(Source data)
┄┄┄┄┄┄┄┄┄┄┄┄┄┄┄┄┄┄┄┄

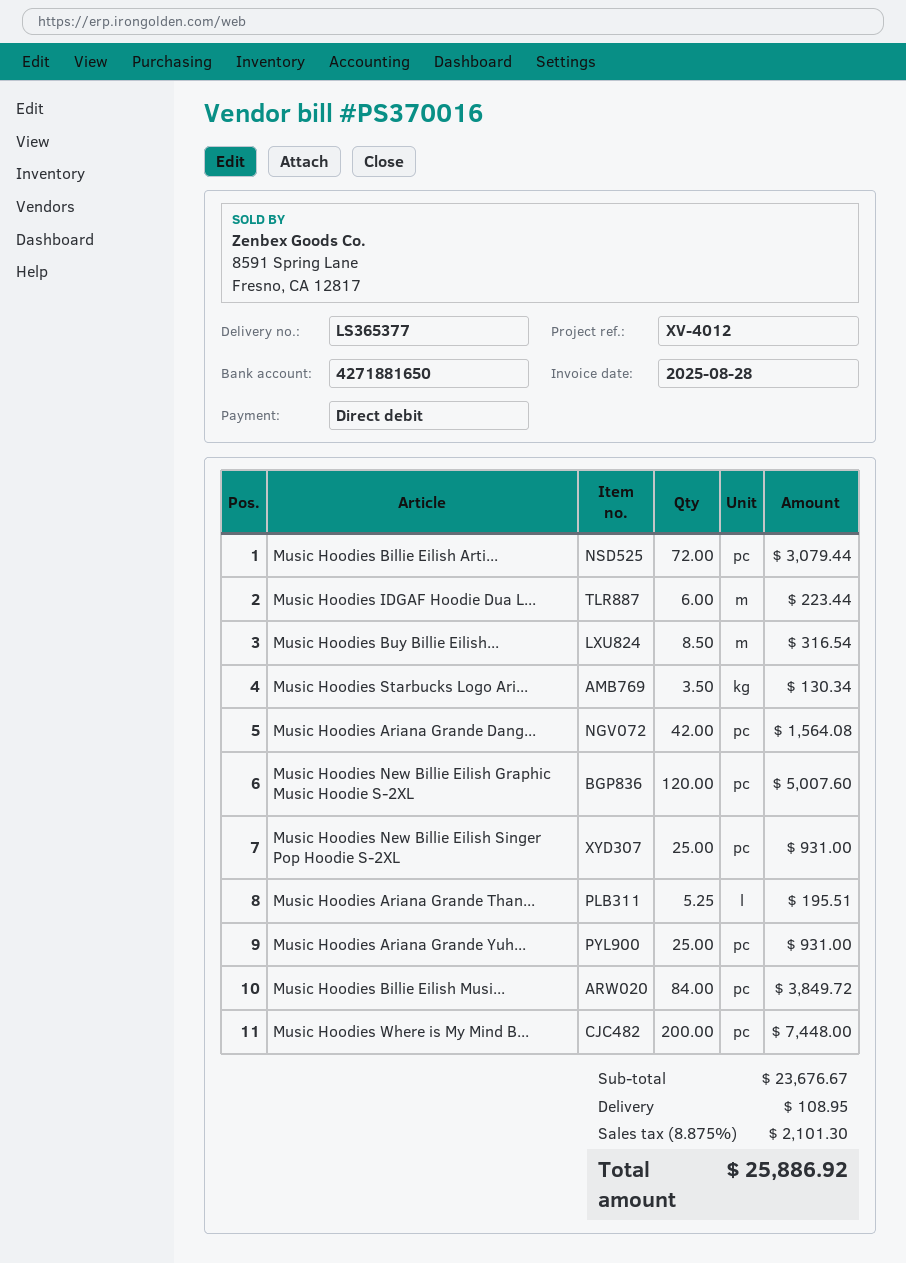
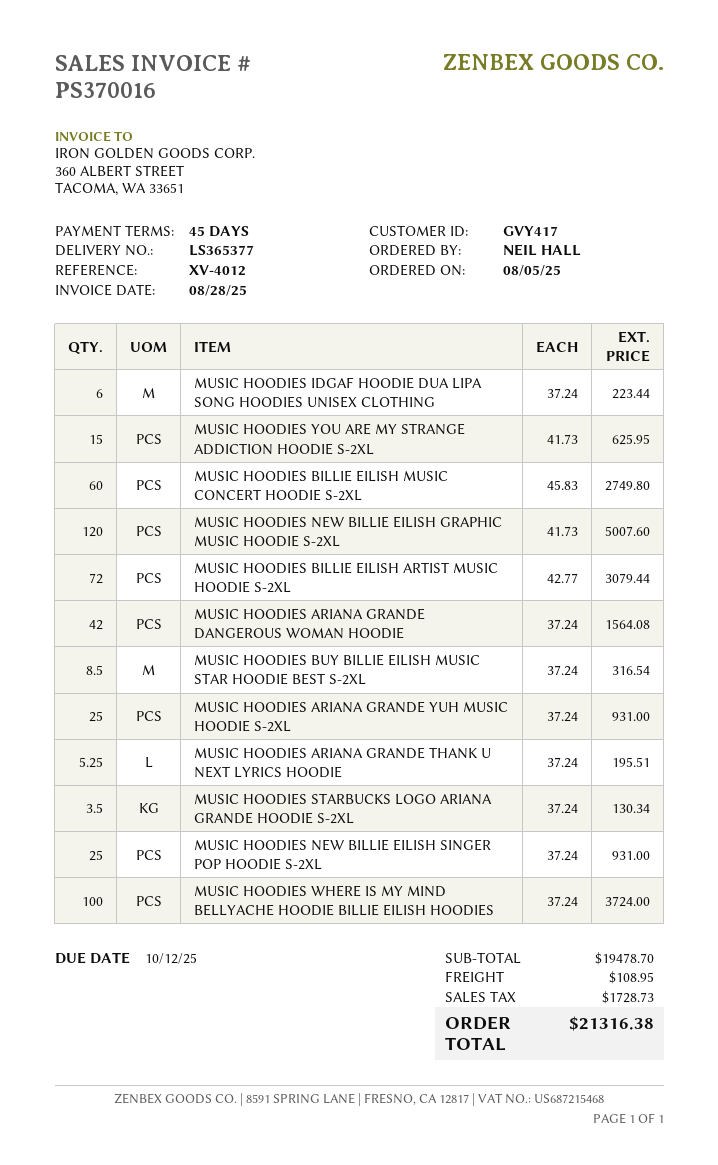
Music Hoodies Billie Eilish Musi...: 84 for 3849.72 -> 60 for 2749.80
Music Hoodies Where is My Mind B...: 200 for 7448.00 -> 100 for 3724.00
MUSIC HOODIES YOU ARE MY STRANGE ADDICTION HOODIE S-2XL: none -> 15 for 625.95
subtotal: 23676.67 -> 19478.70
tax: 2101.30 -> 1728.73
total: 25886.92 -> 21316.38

┄┄┄┄┄┄┄┄┄┄┄┄┄┄┄┄┄┄┄┄

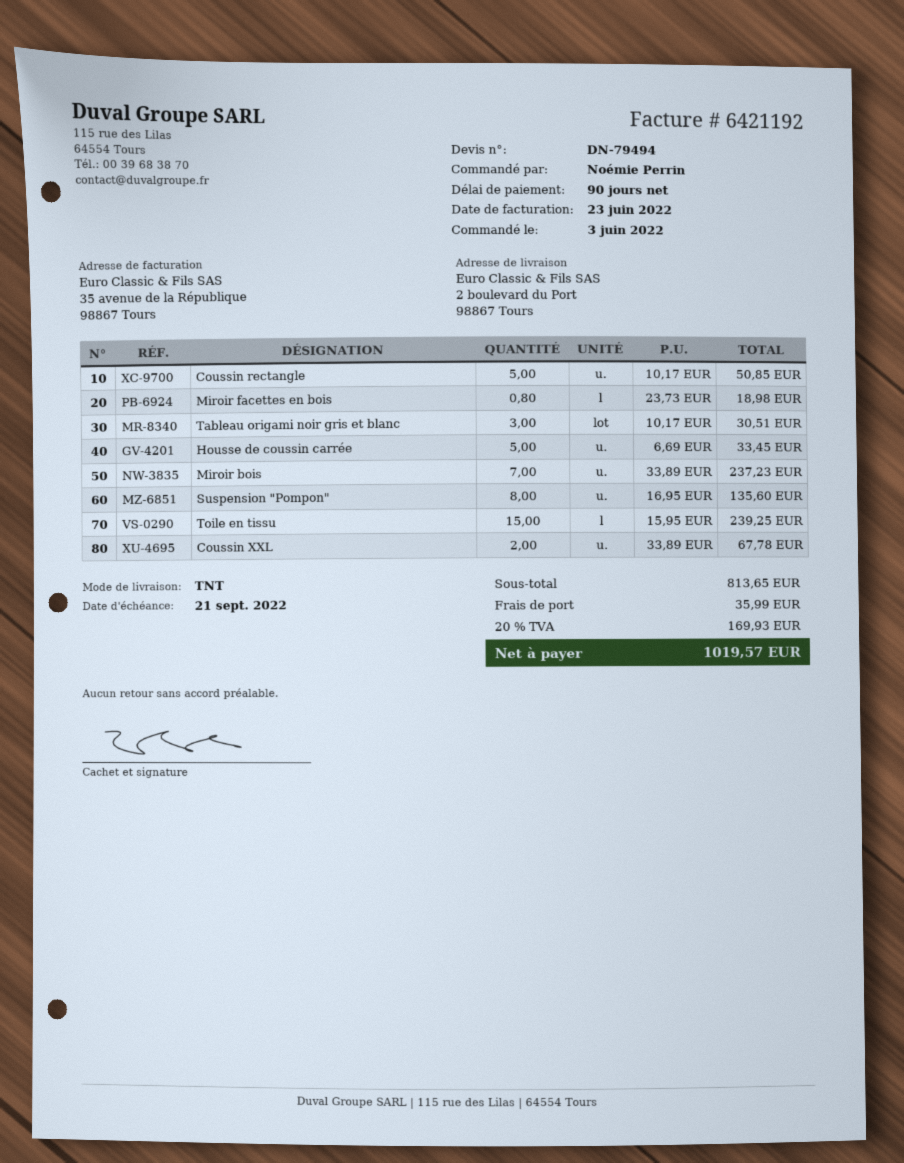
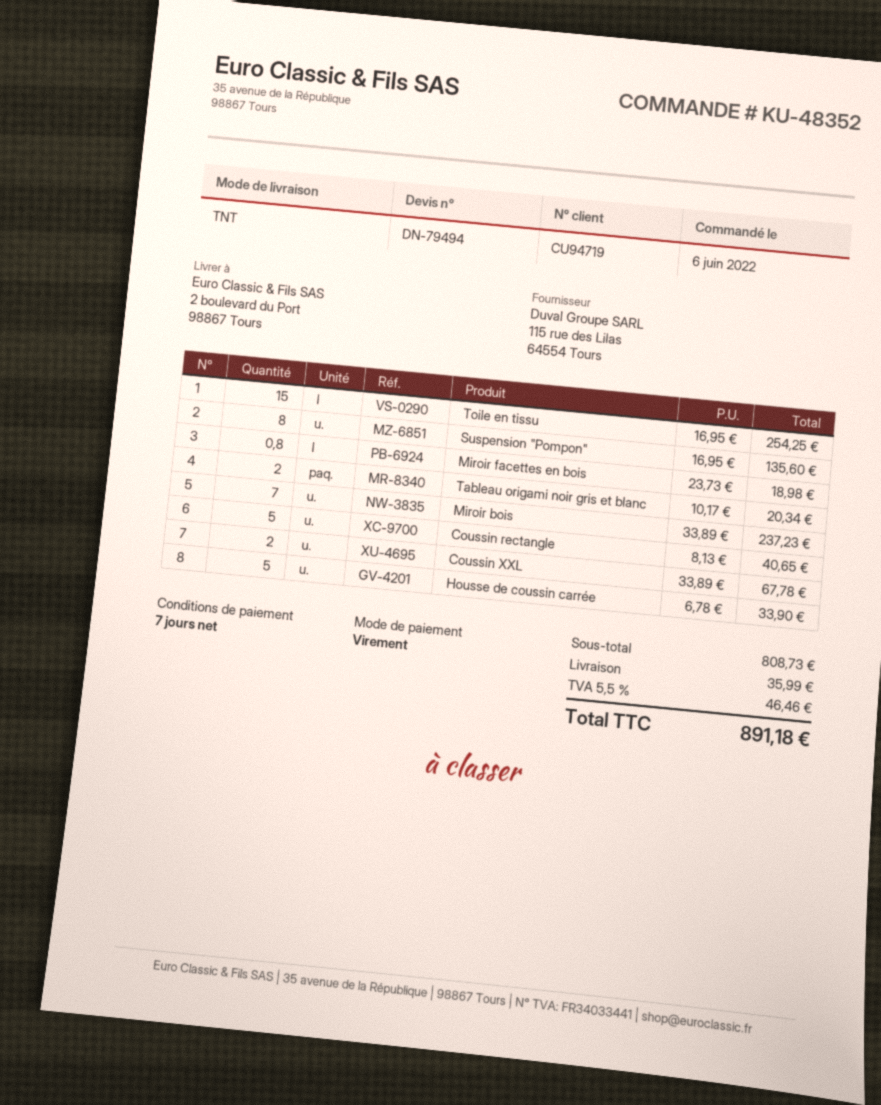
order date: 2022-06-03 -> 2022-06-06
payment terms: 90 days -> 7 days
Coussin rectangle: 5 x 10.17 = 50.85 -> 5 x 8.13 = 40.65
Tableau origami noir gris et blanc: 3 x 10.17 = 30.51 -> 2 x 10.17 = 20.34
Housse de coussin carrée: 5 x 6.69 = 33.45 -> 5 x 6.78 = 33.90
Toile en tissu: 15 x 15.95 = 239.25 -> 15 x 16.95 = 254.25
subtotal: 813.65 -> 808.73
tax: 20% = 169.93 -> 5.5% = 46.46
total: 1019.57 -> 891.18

┄┄┄┄┄┄┄┄┄┄┄┄┄┄┄┄┄┄┄┄

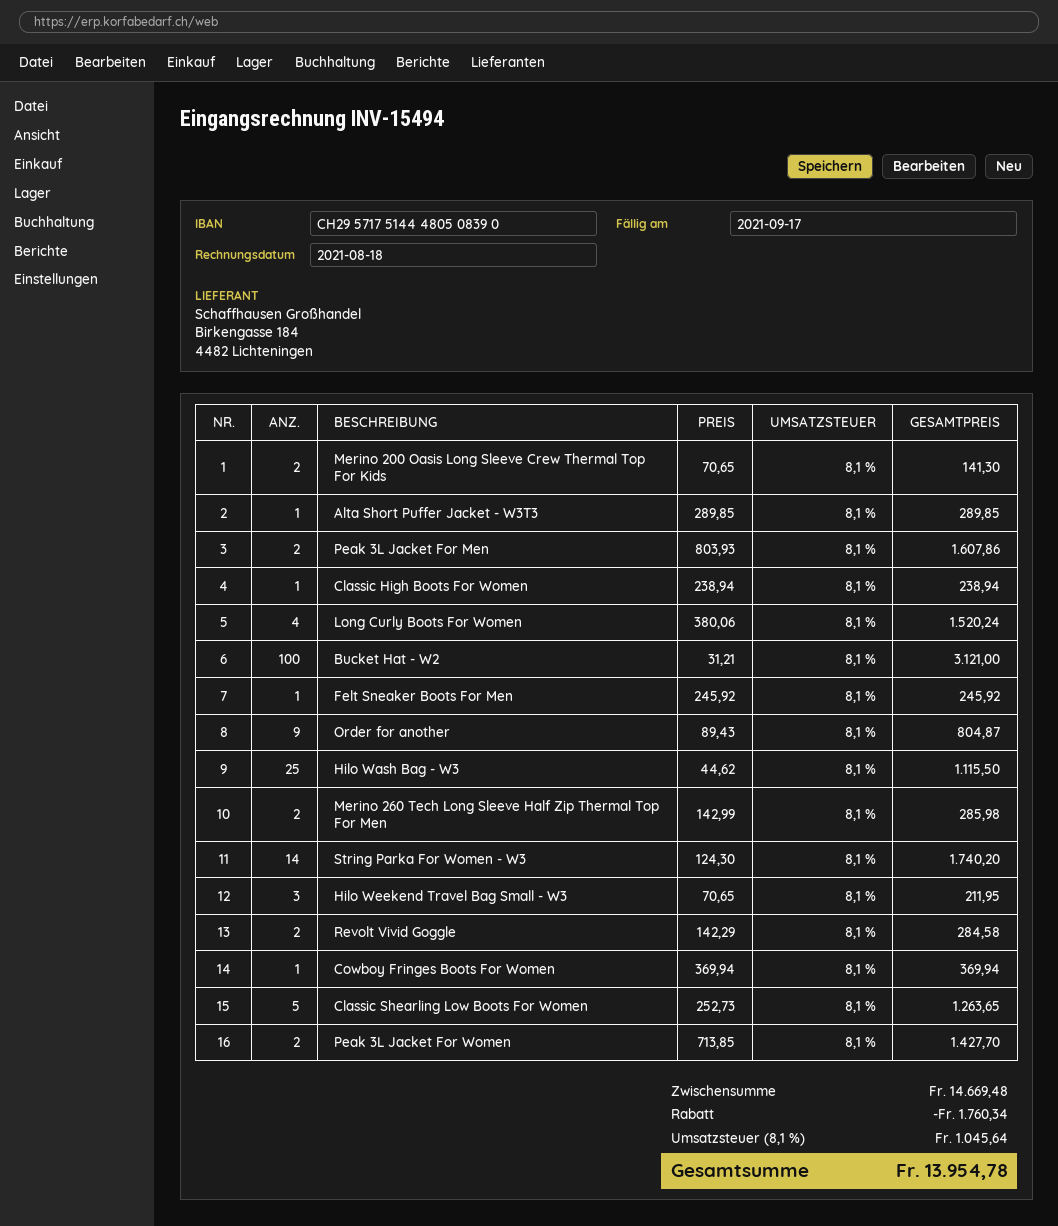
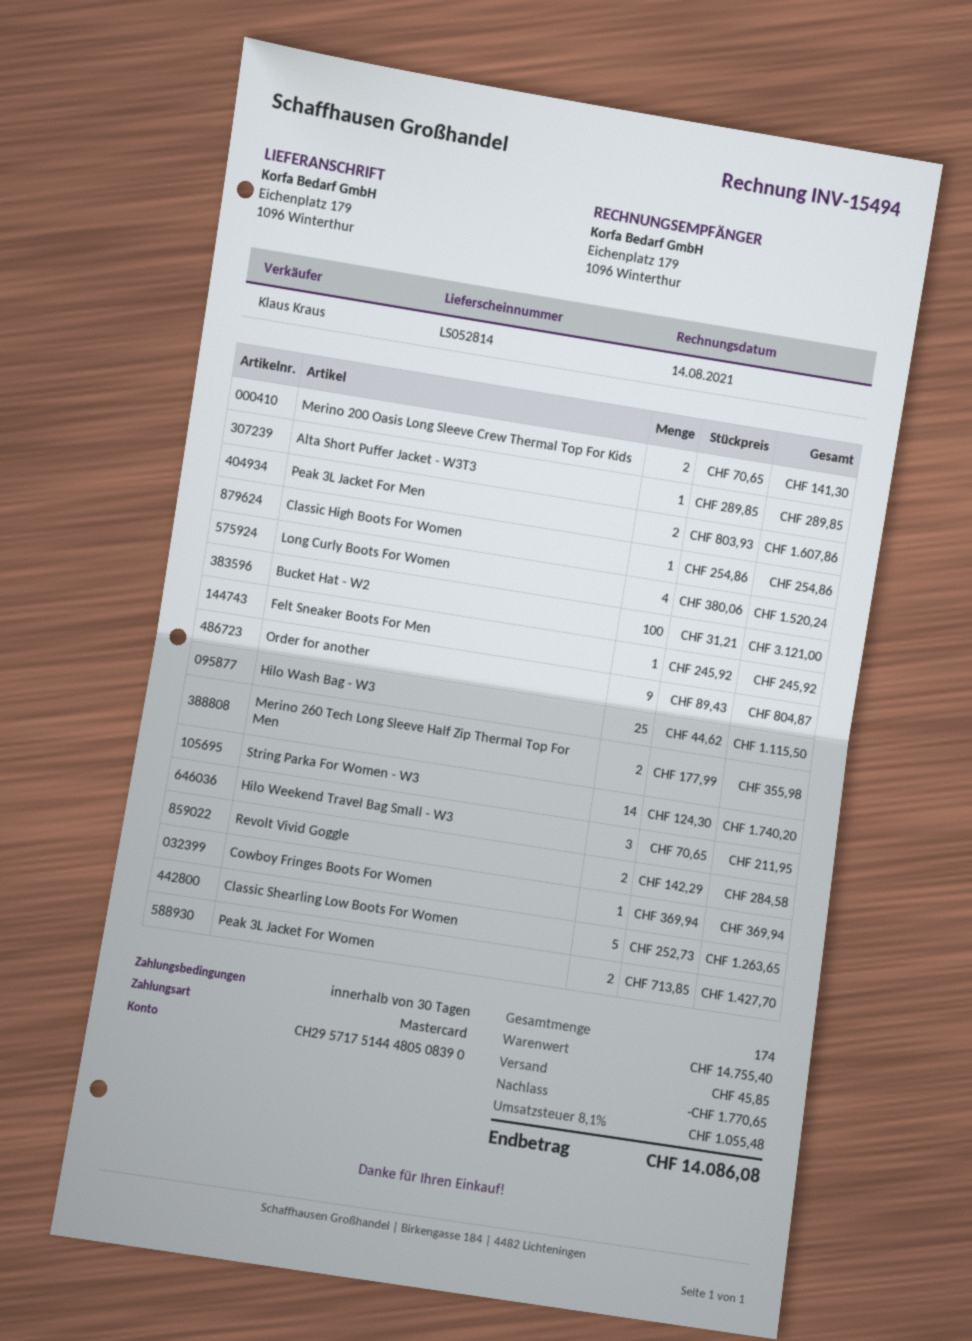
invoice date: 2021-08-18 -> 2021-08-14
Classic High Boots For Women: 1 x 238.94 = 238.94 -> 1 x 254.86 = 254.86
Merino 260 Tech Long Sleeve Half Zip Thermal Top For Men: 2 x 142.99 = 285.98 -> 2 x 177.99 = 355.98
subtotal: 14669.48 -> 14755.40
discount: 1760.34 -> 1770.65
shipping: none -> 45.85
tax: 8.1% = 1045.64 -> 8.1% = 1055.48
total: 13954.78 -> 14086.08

┄┄┄┄┄┄┄┄┄┄┄┄┄┄┄┄┄┄┄┄

* Exercise description:
Your answer should be only a number: how many lines of the data above contain the string "subtotal"?

* Solved problem:
3